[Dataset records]
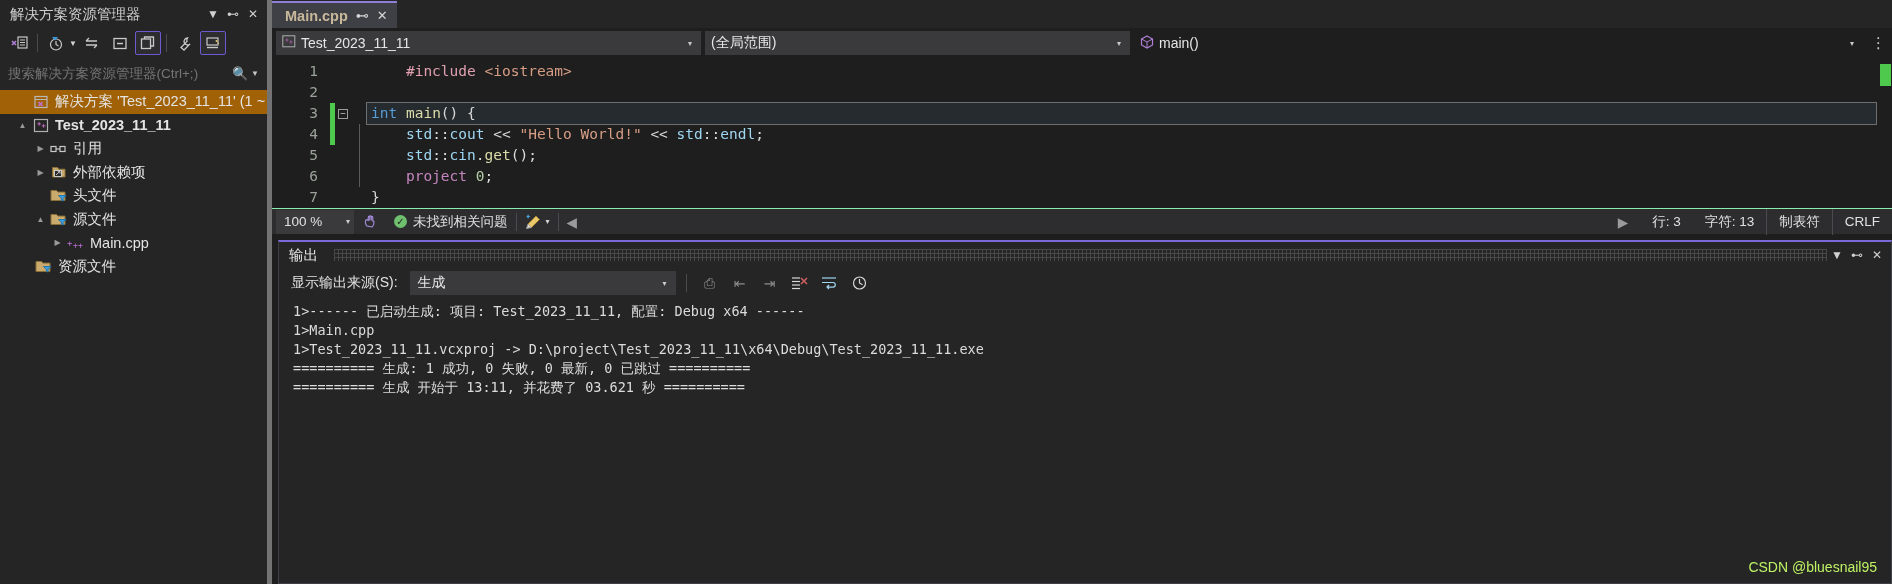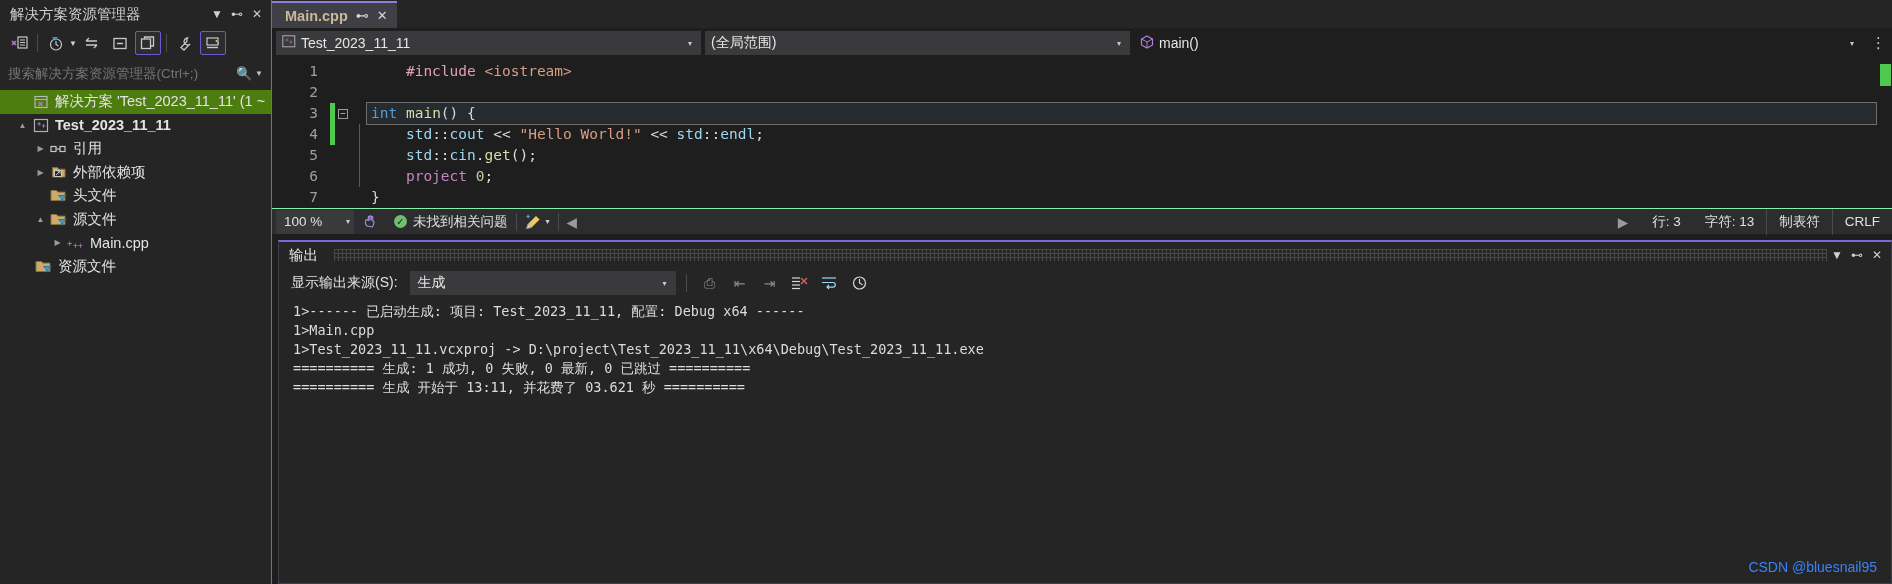"解决方案资源管理器" #solution-explorer { border-right: 1px solid #737373 -> 5px solid #737373 }
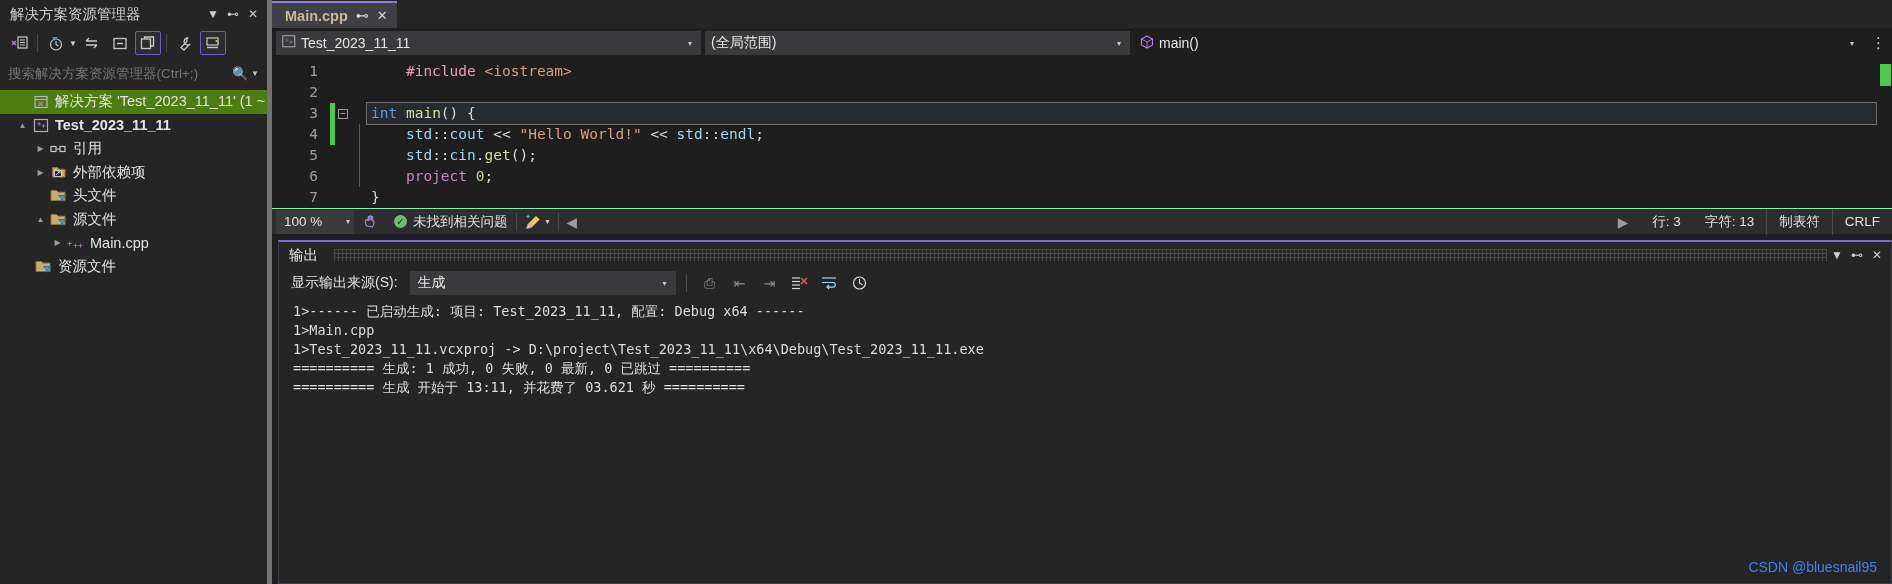"解决方案 'Test_2023_11_11' (1 ~" .tree-row.selected { background: #4d7c0f -> #a16207 }
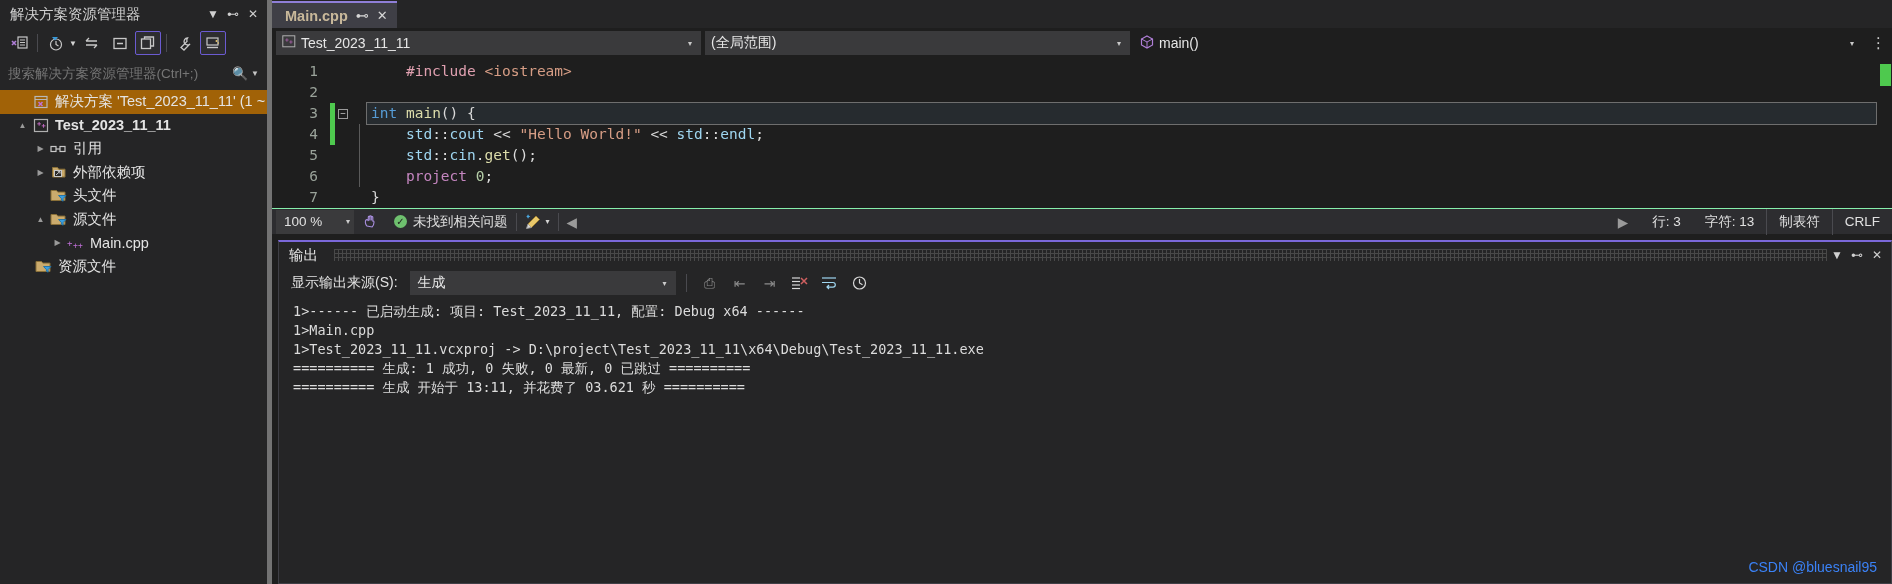"CSDN @bluesnail95" .watermark { color: #3b82f6 -> #bef264 }
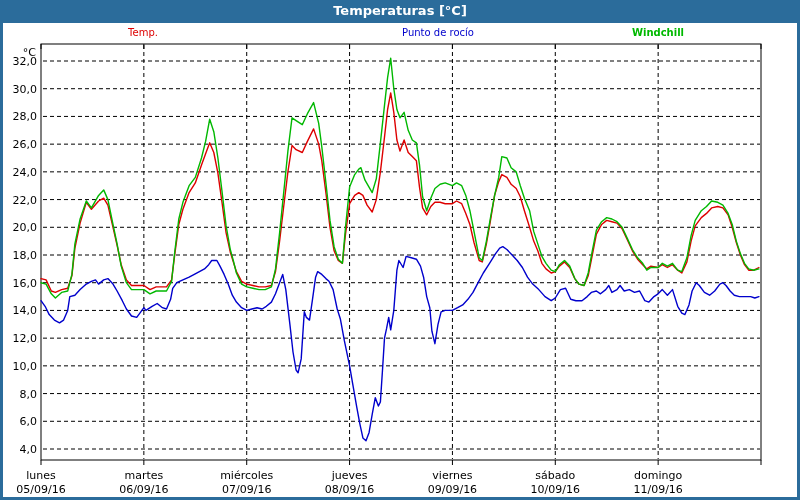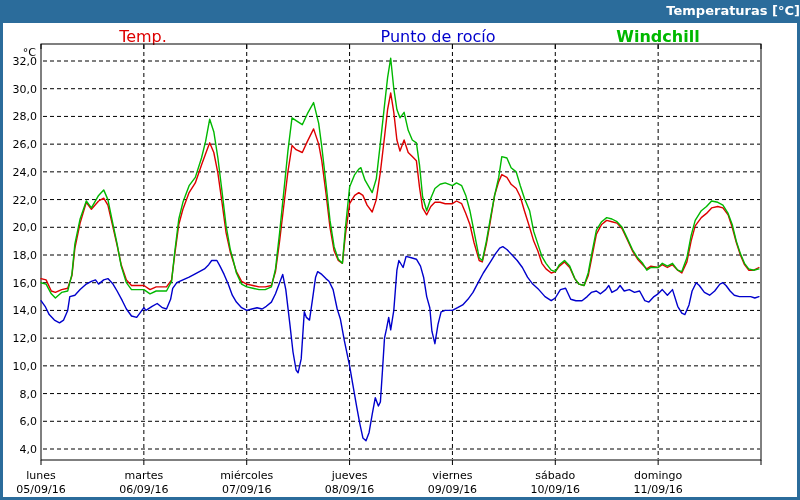"Temperaturas [°C]" #titlebar { text-align: right -> center }
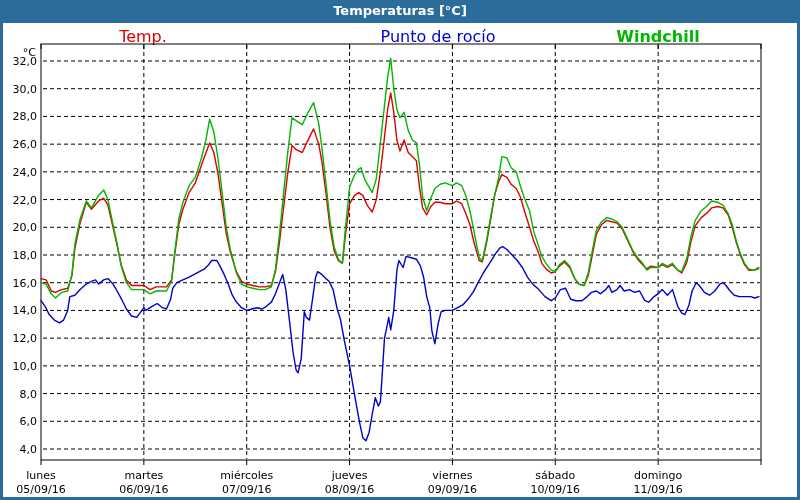"Temp." .leg { font-size: 16px -> 10px }
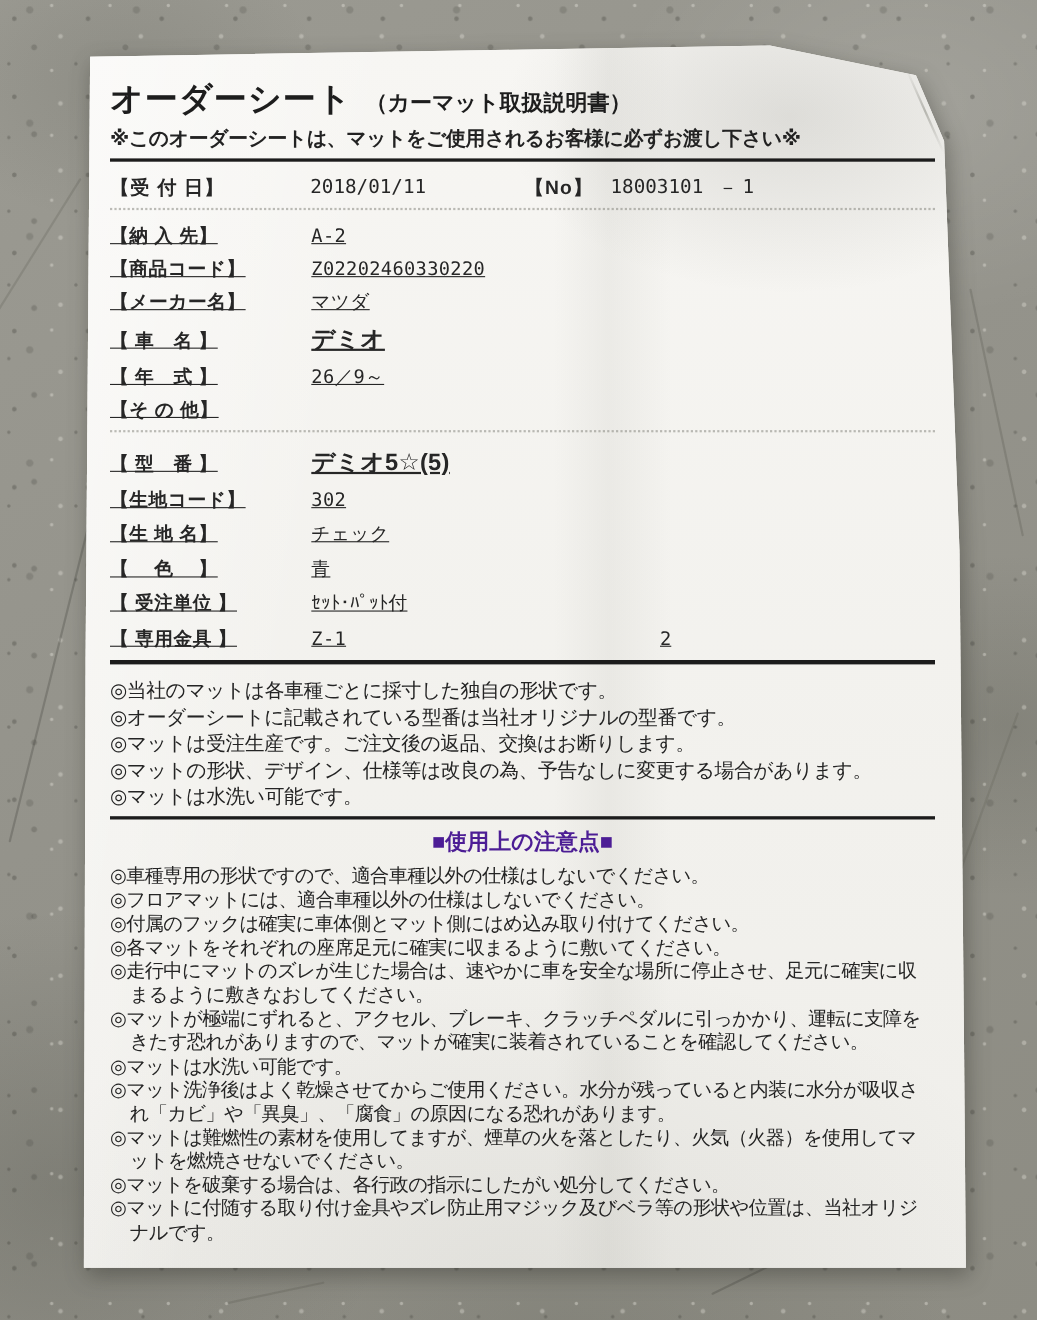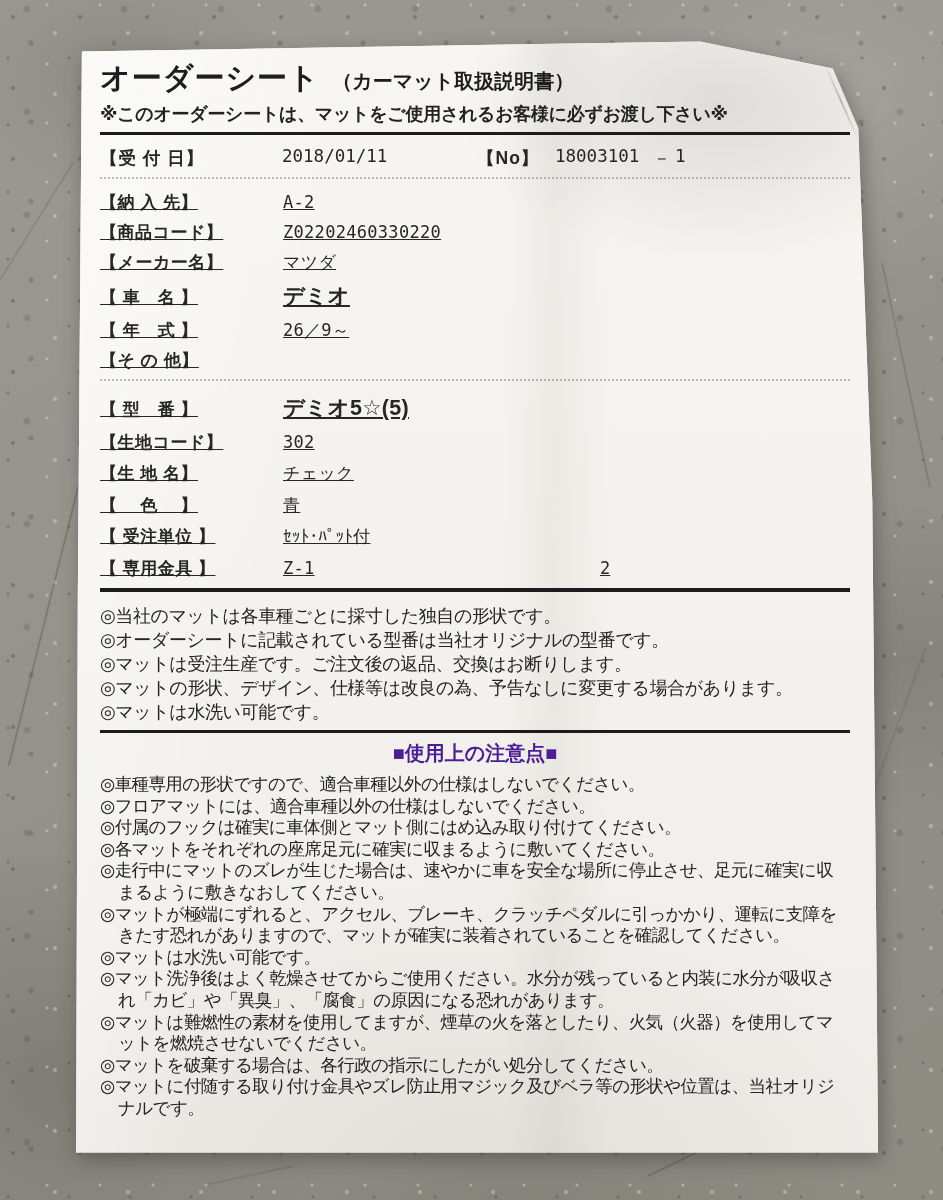"オーダーシート （カーマット取扱説明書）" .content { top: 20px -> 32px }
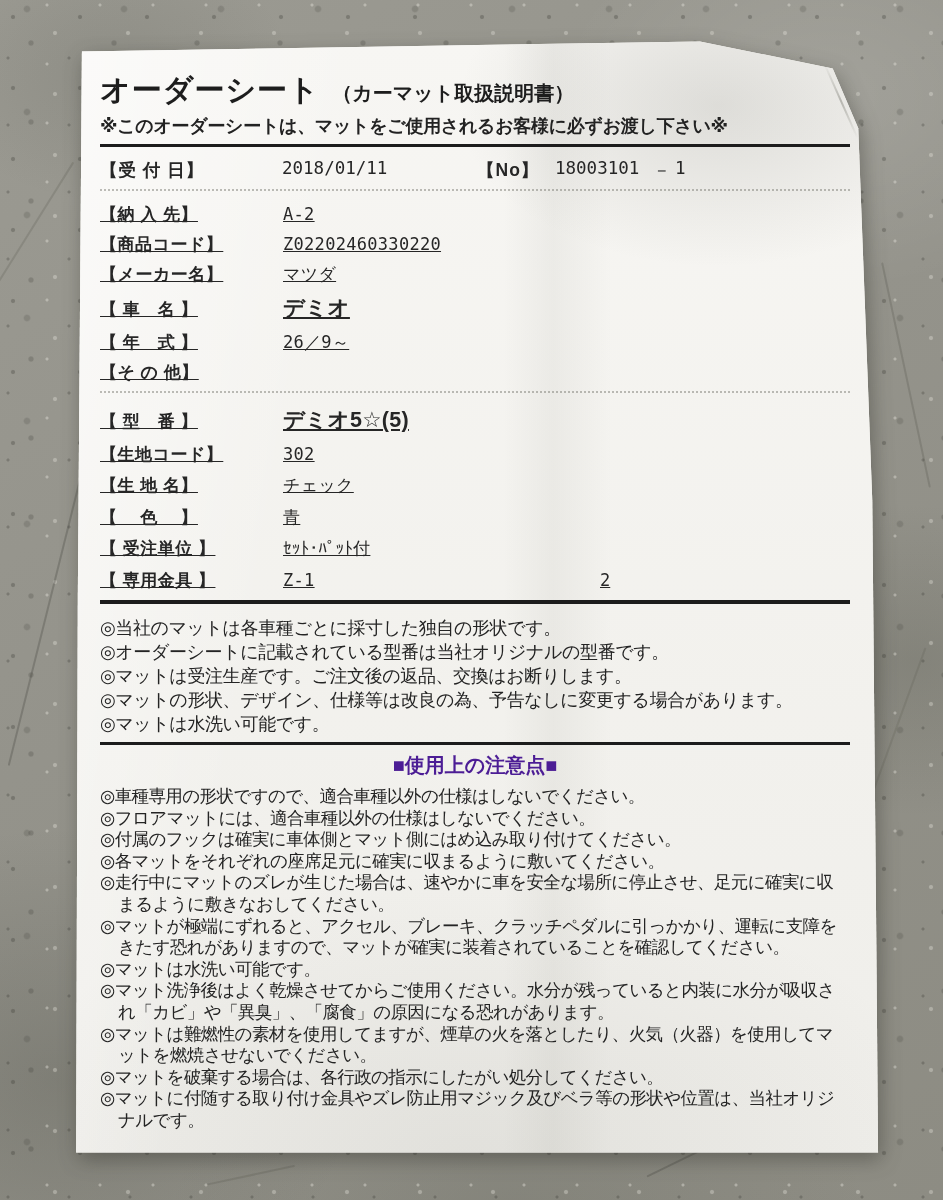"【受 付 日】" .recep { align-items: flex-start -> center }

■ **YOUR ASSIGNMENT**
Skip the pictures and retype exactly the lines from the one that contains "font-size: 16px ->" to the last line of the records.

■ **EXPECTED ANSWER**
"Temp." .leg { font-size: 16px -> 10px }
"オーダーシート （カーマット取扱説明書）" .content { top: 20px -> 32px }
"【受 付 日】" .recep { align-items: flex-start -> center }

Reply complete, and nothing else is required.